A lo largo de la terrible experiencia, las tarifas de los buques tanque aumentaron, algo que según ES Euroshipping fue la prisa del armador para descargar su carga y pasar al siguiente trabajo. Con el cierre de la economía mundial debido a la crisis de COVID, se produjo un exceso de combustible. Los gigantescos transportistas de petróleo, que en algunos casos vieron que sus tarifas diarias se multiplicaron por 10, repentinamente se demandaron como dispositivos de almacenamiento flotantes incluso cuando los precios del crudo se derrumbaron.

Después de que pasaron dos plazos para proporcionar órdenes de viaje alternativas, los Alkimos dieron la vuelta el 26 de abril y se dirigieron a Houston. Pero primero le informó a ES Euroshipping que buscaría un gravamen sobre la carga por $ 1.7 millones para compensar las pérdidas, incluyendo $ 500,000 en tarifas que acumuló a la deriva durante tanto tiempo.

ES Euroshipping sostiene que Capital Ship Management y los propietarios del barco robaron la carga y busca daños por un valor de $ 2.3 millones. En los documentos presentados ante el tribunal, el abogado Michael Volkov dijo que después de muchos muros de piedra del propietario del barco, que se negó a aceptar sus garantías, no había riesgo de sanciones, Euroshipping proporcionó instrucciones alternativas: llevar la carga primero a las Bahamas y luego a Trinidad.
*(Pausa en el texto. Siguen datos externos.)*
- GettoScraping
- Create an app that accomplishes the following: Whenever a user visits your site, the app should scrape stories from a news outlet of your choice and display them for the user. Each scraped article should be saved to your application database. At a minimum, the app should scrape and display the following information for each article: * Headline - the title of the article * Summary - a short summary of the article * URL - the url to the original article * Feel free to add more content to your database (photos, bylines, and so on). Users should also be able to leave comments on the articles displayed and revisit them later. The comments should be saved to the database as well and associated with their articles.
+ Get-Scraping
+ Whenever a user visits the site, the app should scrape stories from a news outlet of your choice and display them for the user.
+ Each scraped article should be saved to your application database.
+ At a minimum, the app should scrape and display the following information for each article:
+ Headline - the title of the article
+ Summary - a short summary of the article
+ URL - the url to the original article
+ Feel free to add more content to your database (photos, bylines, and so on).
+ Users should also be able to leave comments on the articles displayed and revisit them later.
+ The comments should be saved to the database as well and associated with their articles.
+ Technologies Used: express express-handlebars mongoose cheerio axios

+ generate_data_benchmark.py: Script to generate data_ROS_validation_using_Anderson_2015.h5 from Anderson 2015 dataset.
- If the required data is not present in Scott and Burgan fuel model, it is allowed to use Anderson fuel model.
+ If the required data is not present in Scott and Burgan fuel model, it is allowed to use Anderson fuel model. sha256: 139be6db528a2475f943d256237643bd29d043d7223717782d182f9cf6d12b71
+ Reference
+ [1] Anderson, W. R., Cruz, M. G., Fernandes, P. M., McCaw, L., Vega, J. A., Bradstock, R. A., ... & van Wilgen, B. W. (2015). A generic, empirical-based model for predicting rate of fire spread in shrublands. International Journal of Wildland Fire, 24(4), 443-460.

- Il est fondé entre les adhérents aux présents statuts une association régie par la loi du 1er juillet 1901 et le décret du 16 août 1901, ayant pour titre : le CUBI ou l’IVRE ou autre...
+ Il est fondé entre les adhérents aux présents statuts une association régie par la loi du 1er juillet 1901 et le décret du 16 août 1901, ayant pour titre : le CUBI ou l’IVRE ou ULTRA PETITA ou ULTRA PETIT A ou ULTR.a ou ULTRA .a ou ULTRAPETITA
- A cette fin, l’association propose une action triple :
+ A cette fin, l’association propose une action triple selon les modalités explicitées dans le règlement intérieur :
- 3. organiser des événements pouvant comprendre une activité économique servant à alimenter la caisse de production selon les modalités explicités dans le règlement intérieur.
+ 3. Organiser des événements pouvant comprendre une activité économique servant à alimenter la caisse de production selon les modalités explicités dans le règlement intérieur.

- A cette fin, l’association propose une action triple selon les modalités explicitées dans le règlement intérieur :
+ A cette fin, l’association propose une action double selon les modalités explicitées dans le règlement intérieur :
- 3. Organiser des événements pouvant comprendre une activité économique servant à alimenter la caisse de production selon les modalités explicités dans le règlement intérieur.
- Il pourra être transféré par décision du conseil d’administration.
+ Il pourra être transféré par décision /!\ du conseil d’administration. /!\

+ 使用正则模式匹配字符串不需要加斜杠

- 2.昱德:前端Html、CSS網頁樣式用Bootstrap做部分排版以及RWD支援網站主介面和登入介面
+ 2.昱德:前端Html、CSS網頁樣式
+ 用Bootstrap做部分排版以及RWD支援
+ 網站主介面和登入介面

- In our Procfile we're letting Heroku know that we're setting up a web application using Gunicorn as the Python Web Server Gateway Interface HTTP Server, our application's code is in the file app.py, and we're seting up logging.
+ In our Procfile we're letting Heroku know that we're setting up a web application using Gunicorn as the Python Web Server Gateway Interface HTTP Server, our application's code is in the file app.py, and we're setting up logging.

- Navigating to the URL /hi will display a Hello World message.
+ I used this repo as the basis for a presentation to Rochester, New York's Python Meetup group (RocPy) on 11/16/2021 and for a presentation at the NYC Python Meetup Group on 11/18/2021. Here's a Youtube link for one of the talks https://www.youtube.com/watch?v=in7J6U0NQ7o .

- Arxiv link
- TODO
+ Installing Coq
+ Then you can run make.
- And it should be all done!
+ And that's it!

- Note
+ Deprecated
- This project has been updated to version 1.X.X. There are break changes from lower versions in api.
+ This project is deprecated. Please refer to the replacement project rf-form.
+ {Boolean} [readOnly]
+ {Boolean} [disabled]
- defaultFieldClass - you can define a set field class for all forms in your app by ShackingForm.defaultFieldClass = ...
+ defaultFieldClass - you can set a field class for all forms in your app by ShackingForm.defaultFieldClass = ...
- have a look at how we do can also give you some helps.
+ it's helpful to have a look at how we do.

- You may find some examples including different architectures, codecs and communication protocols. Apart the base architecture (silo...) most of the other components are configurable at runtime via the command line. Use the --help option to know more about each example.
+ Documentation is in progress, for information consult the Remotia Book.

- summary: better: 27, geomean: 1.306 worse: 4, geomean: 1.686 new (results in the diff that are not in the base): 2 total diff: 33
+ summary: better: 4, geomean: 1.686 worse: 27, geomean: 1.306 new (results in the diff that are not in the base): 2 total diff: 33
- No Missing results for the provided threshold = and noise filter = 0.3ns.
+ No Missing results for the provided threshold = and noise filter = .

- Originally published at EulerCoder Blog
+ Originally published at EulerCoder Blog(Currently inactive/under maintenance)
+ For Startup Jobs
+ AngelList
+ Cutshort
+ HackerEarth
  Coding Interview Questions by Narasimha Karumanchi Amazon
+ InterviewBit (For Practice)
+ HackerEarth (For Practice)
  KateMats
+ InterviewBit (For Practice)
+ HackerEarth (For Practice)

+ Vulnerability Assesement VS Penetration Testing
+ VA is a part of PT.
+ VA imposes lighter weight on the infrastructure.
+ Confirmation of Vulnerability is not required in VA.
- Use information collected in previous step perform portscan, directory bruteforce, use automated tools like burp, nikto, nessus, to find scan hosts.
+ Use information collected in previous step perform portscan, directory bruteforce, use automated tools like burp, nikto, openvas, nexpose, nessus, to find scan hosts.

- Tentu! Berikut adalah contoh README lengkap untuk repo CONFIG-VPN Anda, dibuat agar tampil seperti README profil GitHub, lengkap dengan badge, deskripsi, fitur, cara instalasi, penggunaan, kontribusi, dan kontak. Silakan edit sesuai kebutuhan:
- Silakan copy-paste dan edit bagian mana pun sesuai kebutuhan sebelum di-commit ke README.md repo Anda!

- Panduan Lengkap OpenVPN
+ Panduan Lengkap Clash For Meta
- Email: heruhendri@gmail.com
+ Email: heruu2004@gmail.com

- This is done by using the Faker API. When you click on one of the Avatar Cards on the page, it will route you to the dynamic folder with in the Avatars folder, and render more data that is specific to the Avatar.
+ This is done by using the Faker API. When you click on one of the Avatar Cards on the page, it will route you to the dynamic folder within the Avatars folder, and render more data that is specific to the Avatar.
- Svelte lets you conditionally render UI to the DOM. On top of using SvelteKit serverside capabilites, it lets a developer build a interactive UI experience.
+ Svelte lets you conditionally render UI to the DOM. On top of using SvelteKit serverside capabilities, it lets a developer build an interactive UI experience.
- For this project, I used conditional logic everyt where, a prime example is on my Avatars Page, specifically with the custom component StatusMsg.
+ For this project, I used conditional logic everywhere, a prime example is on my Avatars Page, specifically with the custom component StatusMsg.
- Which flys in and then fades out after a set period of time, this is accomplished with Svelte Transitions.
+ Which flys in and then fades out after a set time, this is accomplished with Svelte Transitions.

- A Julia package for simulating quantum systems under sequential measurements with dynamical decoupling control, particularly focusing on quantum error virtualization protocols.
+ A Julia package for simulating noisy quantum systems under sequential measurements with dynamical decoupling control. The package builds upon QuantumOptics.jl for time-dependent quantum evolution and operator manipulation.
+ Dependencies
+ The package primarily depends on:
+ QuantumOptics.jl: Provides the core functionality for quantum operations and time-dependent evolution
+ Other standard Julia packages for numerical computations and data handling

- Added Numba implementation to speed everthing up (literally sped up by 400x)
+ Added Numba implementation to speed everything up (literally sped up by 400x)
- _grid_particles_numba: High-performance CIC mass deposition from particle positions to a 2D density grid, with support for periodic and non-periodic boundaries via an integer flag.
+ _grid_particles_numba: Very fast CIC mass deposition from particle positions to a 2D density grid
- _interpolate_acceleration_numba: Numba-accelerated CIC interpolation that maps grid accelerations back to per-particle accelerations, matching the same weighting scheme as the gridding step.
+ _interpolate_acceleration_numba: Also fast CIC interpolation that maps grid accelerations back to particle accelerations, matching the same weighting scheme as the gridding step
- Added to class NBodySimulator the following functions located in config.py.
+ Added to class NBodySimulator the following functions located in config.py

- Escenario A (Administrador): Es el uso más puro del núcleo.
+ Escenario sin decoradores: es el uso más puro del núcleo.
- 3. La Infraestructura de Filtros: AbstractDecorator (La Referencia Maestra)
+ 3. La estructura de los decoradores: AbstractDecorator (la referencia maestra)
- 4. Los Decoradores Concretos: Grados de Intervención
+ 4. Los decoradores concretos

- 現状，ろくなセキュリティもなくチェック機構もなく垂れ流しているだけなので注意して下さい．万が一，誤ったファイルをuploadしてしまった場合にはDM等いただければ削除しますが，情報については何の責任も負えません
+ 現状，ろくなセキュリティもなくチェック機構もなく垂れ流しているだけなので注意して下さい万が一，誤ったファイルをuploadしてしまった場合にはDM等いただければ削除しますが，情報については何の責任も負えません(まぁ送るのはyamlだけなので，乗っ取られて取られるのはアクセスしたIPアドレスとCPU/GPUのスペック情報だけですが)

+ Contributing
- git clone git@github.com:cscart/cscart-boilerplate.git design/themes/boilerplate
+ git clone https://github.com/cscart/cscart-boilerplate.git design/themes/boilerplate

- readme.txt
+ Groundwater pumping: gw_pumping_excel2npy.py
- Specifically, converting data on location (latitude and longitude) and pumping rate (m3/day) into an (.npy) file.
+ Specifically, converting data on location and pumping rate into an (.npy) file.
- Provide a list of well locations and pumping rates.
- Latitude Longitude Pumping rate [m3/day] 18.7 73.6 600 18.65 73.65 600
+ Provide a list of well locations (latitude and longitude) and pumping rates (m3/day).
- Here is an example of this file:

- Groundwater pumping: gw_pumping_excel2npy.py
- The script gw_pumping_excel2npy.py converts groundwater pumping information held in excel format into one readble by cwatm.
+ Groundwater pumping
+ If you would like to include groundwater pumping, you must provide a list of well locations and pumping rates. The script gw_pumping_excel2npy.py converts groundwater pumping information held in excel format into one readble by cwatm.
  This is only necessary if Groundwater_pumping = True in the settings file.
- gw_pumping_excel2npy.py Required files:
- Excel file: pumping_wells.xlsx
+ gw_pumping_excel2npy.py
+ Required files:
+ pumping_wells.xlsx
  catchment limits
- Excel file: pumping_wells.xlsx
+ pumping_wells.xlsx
Pero la compañía de Ruperti afirma que sus instrucciones fueron ignoradas y acusó al propietario del barco de emprender un viaje ilegal de 7 días a Houston para encontrar una jurisdicción favorable para legalizar su «robo» cuando existían puertos mucho más cercanos para las partes, ninguno de los Ciudadanos estadounidenses: para litigar sus reclamos por incumplimiento de contrato. También acusó a Alkimos de huir de las aguas de Aruban sin notificar al capitán del puerto, dejando atrás $ 11,500 en multas y tarifas por la salida no autorizada.

«Brujo no es más que un pirata que saqueó la carga en el mar, huyó de las autoridades de Aruba sin la debida autorización, desvió su barco a un puerto en este distrito y luego engañó a este tribunal», dijo Volkov en una presentación el 29 de mayo.

Ruperti parece tener algunos poderosos patrocinadores propios. El 1 de mayo, Hans Hertell, ex embajador de EE. UU. En la República Dominicana, escribió una carta a Ryan Patrick, el fiscal de EE. UU. Para el distrito sur de Texas, pidiendo a los fiscales que abran una investigación criminal contra los armadores.

«Nos quedamos asombrados al saber que los propietarios de los buques habían robado y convertido descaradamente la carga de nuestros clientes de esta manera», según la carta.